Cet après-midi, une petite foule s'était massée autour de la cathédrale du Christ Saint Sauveur, où avaient lieu les obseques de Boris Eltsine. Venus essentiellement par curiosité, nous souhaitions voir un peu l'ambiance qui régnait dans la population. Il est en effet assez clair qu'il est impossible d'en extraire un avis tranché et objectif sur la question, sans empiéter sur les sujets sensibles, voire completement tabous. Ces "больные вопросы" ressurgissent facilement quand on sort des sentiers battus de la discussion, et particulièrement quand on est étranger, car la simple évocation d'un fait propre à son pays peut être interprété comme une comparaison.
Ainsi quand j'ai répondu à Svetlana, qui me demandait ce que je pensais du 1er tour des élections en France, j'ai évoqué un résultat positif du point de vue démocratique : chute des extrèmes et forte participation. Ce à quoi elle a sèchement répondu : "Romain, la démocratie n'existe nulle part, ni chez nous, ni chez vous !".

Il est donc difficile d'aborder les sujets un peu trop politiques, et le consensus est loin de régner au sein de la population, j'en ai eu la confirmation aujourd'hui encore.

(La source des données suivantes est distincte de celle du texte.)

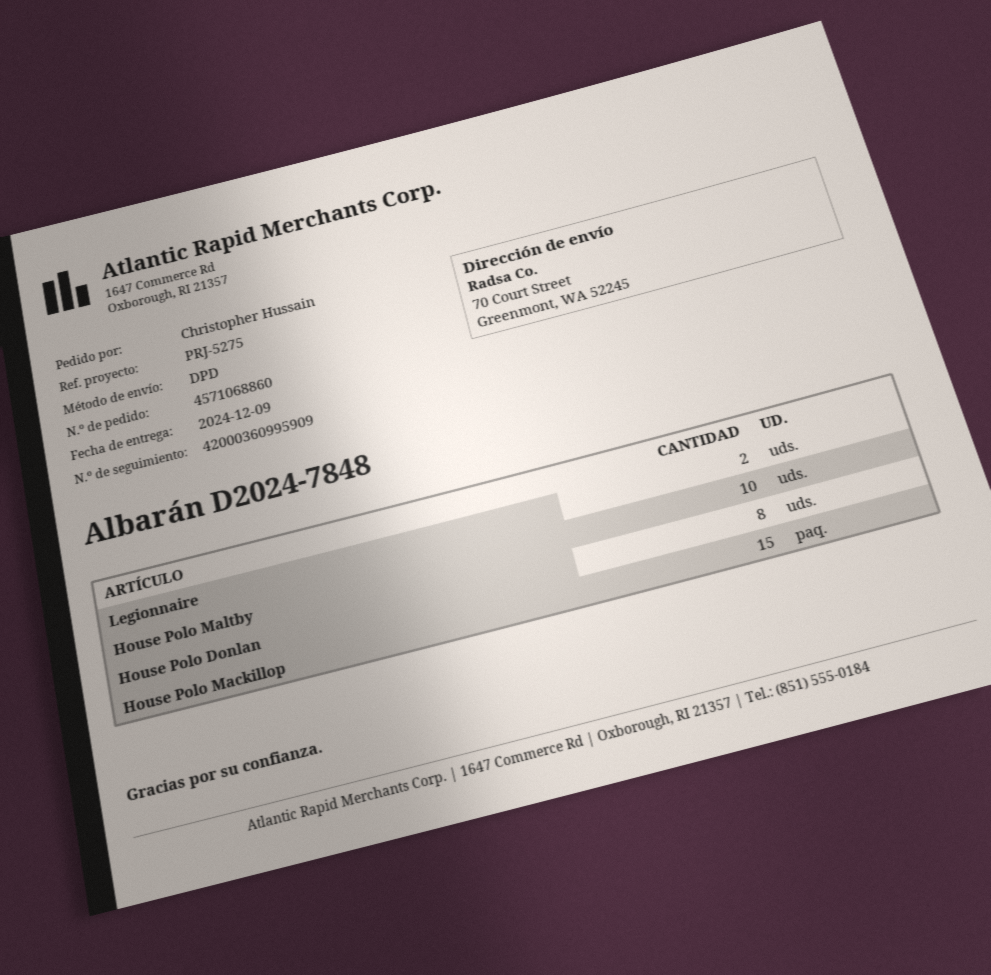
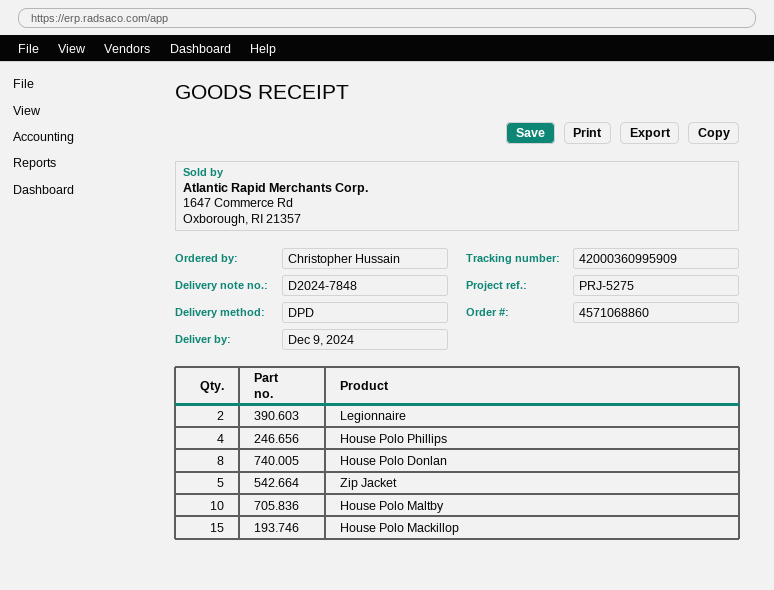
House Polo Phillips: none -> 4
Zip Jacket: none -> 5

Debouts un peu en arrière du cordon de curieux, nous avons été abordés par deux jeunes journalistes, d'une télé régionale de St Petersbourg. J'ai du répondre à leurs questions en Russe, et j'ai tenté de faire de mon mieux. Les questions étaient assez banales, et portaient sur l'ambiance qui regne dans ce genre d'évènement en France. J'étais bien en peine de répondre, la seule experience de ce type était pour moi les obsèques de Mitterrand que j'avais vues à la télé à l'age de 11 ans...
L'instant était d'autant plus embarassant qu'une foule du curieux commençait à se rassembler autour de nous.
C'est parmi eux que les deux demoiselles ont trouvé leur seconde interview, et elles n'ont pas été déçues.
L'homme, la soixantaine, avec un costume gris et un béret, a commencé par dire qu'il n'avait pas trop d'avis sur la question, mais il s'est vite avéré que cela n'était que fausse modestie, car il aurait pu recouvrir toute la place rouge de pamphlets contre Boris Elstine.
Commençant par critiquer les journaux qui sont tous à l'unisson pour parler d'Eltsine comme d'un grand homme, il nous rappelle ses "crimes", citant un chiffre de 10 millions de jeunes morts sous son mandat. De quoi lui faire rejoindre le panthéon des pires dictateurs de l'histoire !
Mais ce n'était que le début, l'homme prenait vite des tours et il en est venu à affirmer que c'était le diable en personne qui mourrait aujourd'hui, et que la Russie n'avait jamais connu de dirigeant plus criminel. Il y'a quand même eu quelques réactions, la foule étant restée jusque la étonnament calme devant de telles énormités. Contre un de ses contradicteurs, il a même utilisé la force de la démocratie participative, invitant les gens à lever la main pour montrer qu'ils étaient d'accord avec lui, et a quand même receuilli 3 voix, le résultat restait difficile à interpréter car l'autre faisait la même chose en même temps...
Les journalistes étaient complètement dépassées par ce micro-trottoir qui tournait à la tribune populaire, notre homme était debout à 20 cm de la caméra et bougeait tellement qu'elles n'arrivaient pas à le suivre. Dans un élan de romantisme très 19e siècle français, il s'en est pris à la foule elle-même, citant en exemple le peuple de Paris qui à la place des Russes aurait déja élevé des barricades contre l'oppresseur. Quand la journaliste lui a demandé son nom pour cloturer l'interview, il a préféré rester anonyme, et comme elle insistait il a donné le nom de François Levent, un ancêtre français visiblement, et a embrayé sur le général De Gaulle qui, lui, avait réuni beaucoup plus de monde autour de son cortège funèbre, "comme Brejnev". Le discours tournait trop autour de la France pour que nous ne soyons pas pris à témoin devant tout le monde... Gagné !
- "Et les Français, ils sont où ?" repris notre Valjean moscovite.
- "Euuuh, là..."
Il s'exprimait dans le français impeccable et très livresque de celui qui l'a appris avec Hugo dans une main et Zola dans l'autre, comme mon prof de muscu qui me récite des poèmes de Verlaine que je n'ai jamais entendu...
- "Ah ! Les français, sous l'occupation allemande... Oui, vous n'étiez pas nés, mais n'est-il pas vrai que les français ont balayé ... l'étalage ... des ... des ... l'étalage des spéculateurs ?"
- "..."
Heureusement, il ne nous laissa pas le temps de répondre, cela eut été une minute de solitude supplémentaire.
C'est peu après qu'il a quitté les lieux, laissant la foule en proie à quelques accrochages sporadiques. Une toute petite dame, qui avait voté pour lui, dit à son amie :
- "C'est le genre de chose qu'il vaut mieux ne pas dire aussi fort"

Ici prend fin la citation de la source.